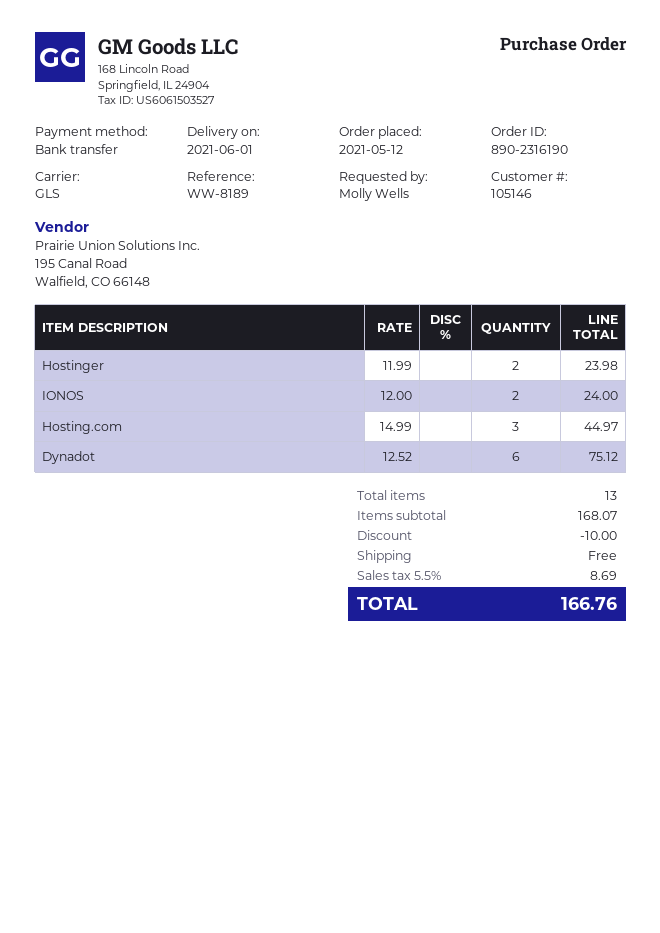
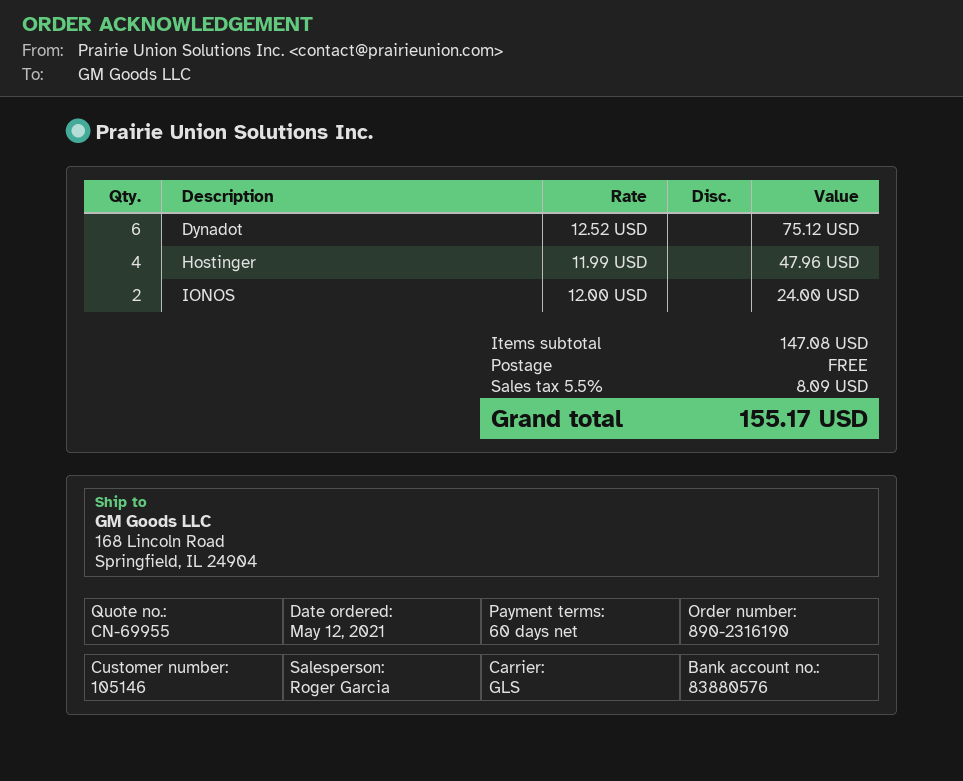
Hostinger: 2 x 11.99 = 23.98 -> 4 x 11.99 = 47.96
Hosting.com: 3 x 14.99 = 44.97 -> none
subtotal: 168.07 -> 147.08
discount: 10.00 -> none
tax: 5.5% = 8.69 -> 5.5% = 8.09
total: 166.76 -> 155.17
#####
**Task prompt**
From the data above, copy each line with the string "none" in it.

**Answer space**
Hosting.com: 3 x 14.99 = 44.97 -> none
discount: 10.00 -> none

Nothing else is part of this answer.